**WORK INSTRUCTION**
With all pictures omitted, return verbatim the lines from the beginning of the records below through the line containing "-67,21 +67,21 @@".

**ENTRIES SUPPLIED**
☆ ☆ ☆

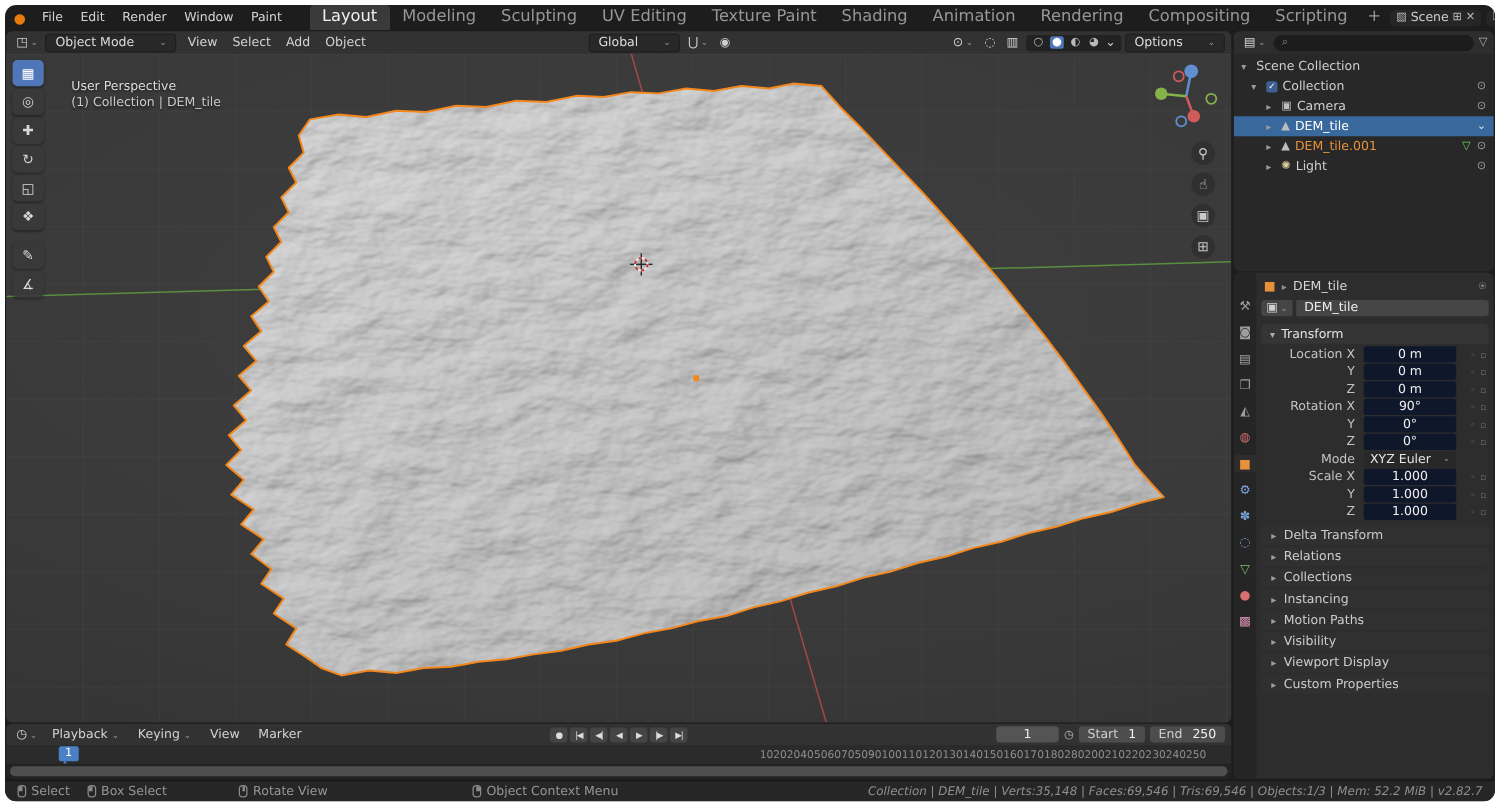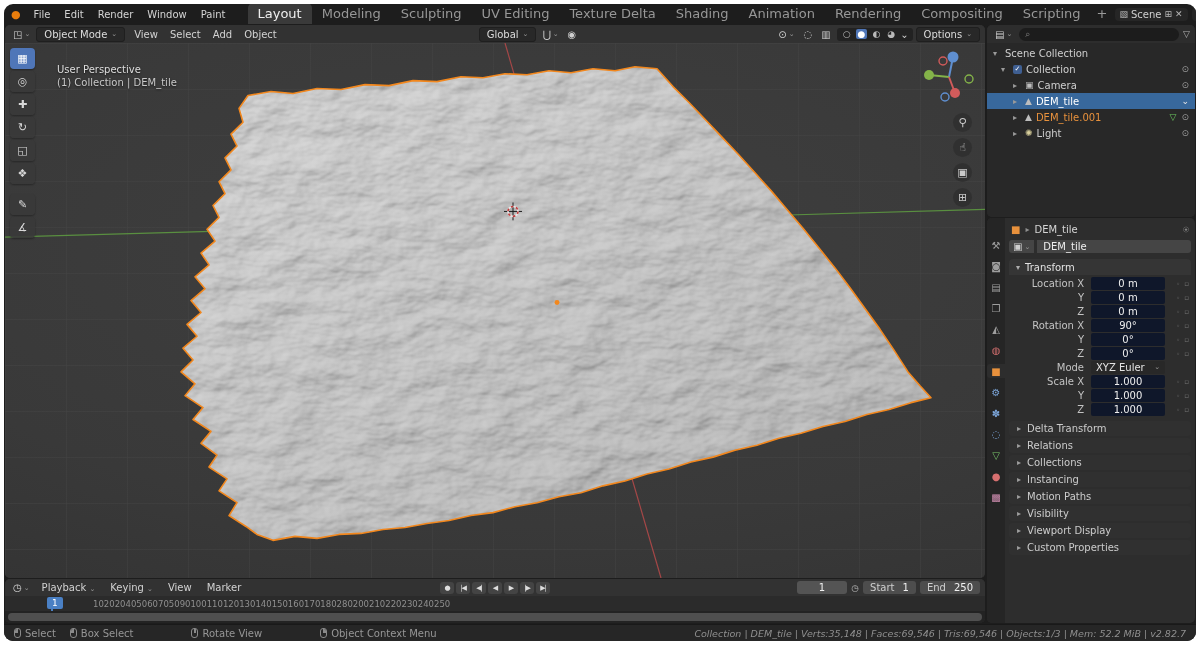--- a/index.html
+++ b/index.html
@@ -28,21 +28,21 @@
   .left-col{flex:1;display:flex;flex-direction:column;min-width:0;}
   .right-col{width:210px;display:flex;flex-direction:column;}
   .editor{background:#2d2d2d;border-radius:5px;overflow:hidden;}
 
   
   .editor-3d{flex:1;margin:1px;display:flex;flex-direction:column;}
   .vp-header{height:18px;background:#323232;display:flex;align-items:center;gap:3px;
     padding:0 5px;white-space:nowrap;overflow:hidden;flex:0 0 auto;}
   .hbtn{display:flex;align-items:center;gap:2px;color:#cfcfcf;padding:1px 3px;border-radius:3px;}
   .hbtn i{font-size:7px;color:#9a9a9a;}
-  .chip{display:flex;align-items:center;gap:4px;background:#282828;border:1px solid #1f1f1f;
+  .chip{display:flex;align-items:center;gap:20px;background:#282828;border:1px solid #1f1f1f;
     border-radius:3px;padding:1px 7px;color:#dcdcdc;}
   .chip i{font-size:7px;color:#9a9a9a;}
   .vpmenu{padding:1px 6px;color:#d2d2d2;border-radius:3px;}
   .spacer{flex:1;}
   .spheres{display:flex;align-items:center;gap:3px;background:#222222;border-radius:3px;padding:1px 4px;}
   .sph{color:#b9b9b9;font-size:9px;padding:0 2px;border-radius:2px;}
   .sph.active{background:#4f76b8;color:#fff;}
   .vp-canvas{flex:1;position:relative;overflow:hidden;
     background:
       linear-gradient(rgba(74,74,74,.35) 1px, transparent 1px) 0 0/ 61px 46px,
@@ -67,21 +67,21 @@
   .tl-header{height:17px;background:#323232;display:flex;align-items:center;gap:3px;padding:0 5px;position:relative;}
   .tl-center{position:absolute;left:50%;transform:translateX(-50%);display:flex;gap:2px;align-items:center;}
   .pbtn{background:#444;border-radius:3px;color:#ddd;font-size:7px;padding:2px 4px;min-width:14px;
     text-align:center;letter-spacing:-1px;}
   .tl-right{margin-left:auto;display:flex;align-items:center;gap:4px;}
   .framefield{background:#545454;border-radius:3px;color:#f0f0f0;padding:1px 22px;font-size:10px;}
   .rangechip{background:#4d4d4d;border-radius:3px;padding:1px 7px;display:flex;gap:8px;color:#cfcfcf;}
   .rangechip b{color:#f0f0f0;}
   .tl-ruler{height:15px;background:#2b2b2b;position:relative;display:flex;align-items:center;
     padding:0 20px 0 64px;}
-  .ticks{flex:1;display:flex;justify-content:flex-start;color:#8f8f8f;font-size:8.5px;margin-left:24px;}
+  .ticks{flex:1;display:flex;justify-content:flex-end;color:#8f8f8f;font-size:8.5px;margin-left:24px;}
   .playhead{position:absolute;left:42px;top:1px;background:#4a80c4;color:#fff;border-radius:2px;
     padding:0 5px;font-size:9px;line-height:12px;}
   .playline{position:absolute;left:46px;top:13px;bottom:0;width:2px;background:#4a80c4;}
   .tl-scroll{height:12px;background:#232323;position:relative;}
   .tl-thumb{position:absolute;left:3px;right:3px;top:2px;height:8px;background:#4f4f4f;border-radius:4px;}
 
   
   .editor-outliner{height:192px;margin:1px 1px 0 1px;background:#2d2d2d;display:flex;flex-direction:column;}
   .ol-header{height:18px;display:flex;align-items:center;gap:4px;padding:0 5px;background:#2d2d2d;}
   .searchbox{flex:1;height:13px;background:#1c1c1c;border-radius:7px;display:flex;align-items:center;
@@ -157,21 +157,21 @@
         <span class="menu-item">Window</span>
         <span class="menu-item">Paint</span>
       </div>
     <div class="tabs">
       <span class="tab active">Layout</span>
       <div class="tabs-rest">
 
       <span class="tab">Modeling</span>
           <span class="tab">Sculpting</span>
           <span class="tab">UV Editing</span>
-          <span class="tab">Texture Delta</span>
+          <span class="tab">Texture Paint</span>
           <span class="tab">Shading</span>
           <span class="tab">Animation</span>
           <span class="tab">Rendering</span>
           <span class="tab">Compositing</span>
           <span class="tab">Scripting</span>
         </div>
       <span class="tab addtab">+</span>
     </div>
     <div class="tb-right">
       <div class="tb-group">
@@ -658,19 +658,19 @@
       <span>Select</span>
     </span>
     <span class="hint" style="margin-left:14px">
       <span class="mouse lmb"></span>
       <span>Box Select</span>
     </span>
     <span class="hint" style="margin-left:58px">
       <span class="mouse mmb"></span>
       <span>Rotate View</span>
     </span>
-    <span class="hint" style="margin-left:58px">
+    <span class="hint" style="margin-left:116px">
       <span class="mouse rmb"></span>
       <span>Object Context Menu</span>
     </span>
     <span class="stats">Collection | DEM_tile | Verts:35,148 | Faces:69,546 | Tris:69,546 | Objects:1/3 | Mem: 52.2 MiB | v2.82.7</span>
   </div>
 </div>
 
 </body></html>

☆ ☆ ☆

**EXPECTED ANSWER**
--- a/index.html
+++ b/index.html
@@ -28,21 +28,21 @@
   .left-col{flex:1;display:flex;flex-direction:column;min-width:0;}
   .right-col{width:210px;display:flex;flex-direction:column;}
   .editor{background:#2d2d2d;border-radius:5px;overflow:hidden;}
 
   
   .editor-3d{flex:1;margin:1px;display:flex;flex-direction:column;}
   .vp-header{height:18px;background:#323232;display:flex;align-items:center;gap:3px;
     padding:0 5px;white-space:nowrap;overflow:hidden;flex:0 0 auto;}
   .hbtn{display:flex;align-items:center;gap:2px;color:#cfcfcf;padding:1px 3px;border-radius:3px;}
   .hbtn i{font-size:7px;color:#9a9a9a;}
-  .chip{display:flex;align-items:center;gap:4px;background:#282828;border:1px solid #1f1f1f;
+  .chip{display:flex;align-items:center;gap:20px;background:#282828;border:1px solid #1f1f1f;
     border-radius:3px;padding:1px 7px;color:#dcdcdc;}
   .chip i{font-size:7px;color:#9a9a9a;}
   .vpmenu{padding:1px 6px;color:#d2d2d2;border-radius:3px;}
   .spacer{flex:1;}
   .spheres{display:flex;align-items:center;gap:3px;background:#222222;border-radius:3px;padding:1px 4px;}
   .sph{color:#b9b9b9;font-size:9px;padding:0 2px;border-radius:2px;}
   .sph.active{background:#4f76b8;color:#fff;}
   .vp-canvas{flex:1;position:relative;overflow:hidden;
     background:
       linear-gradient(rgba(74,74,74,.35) 1px, transparent 1px) 0 0/ 61px 46px,
@@ -67,21 +67,21 @@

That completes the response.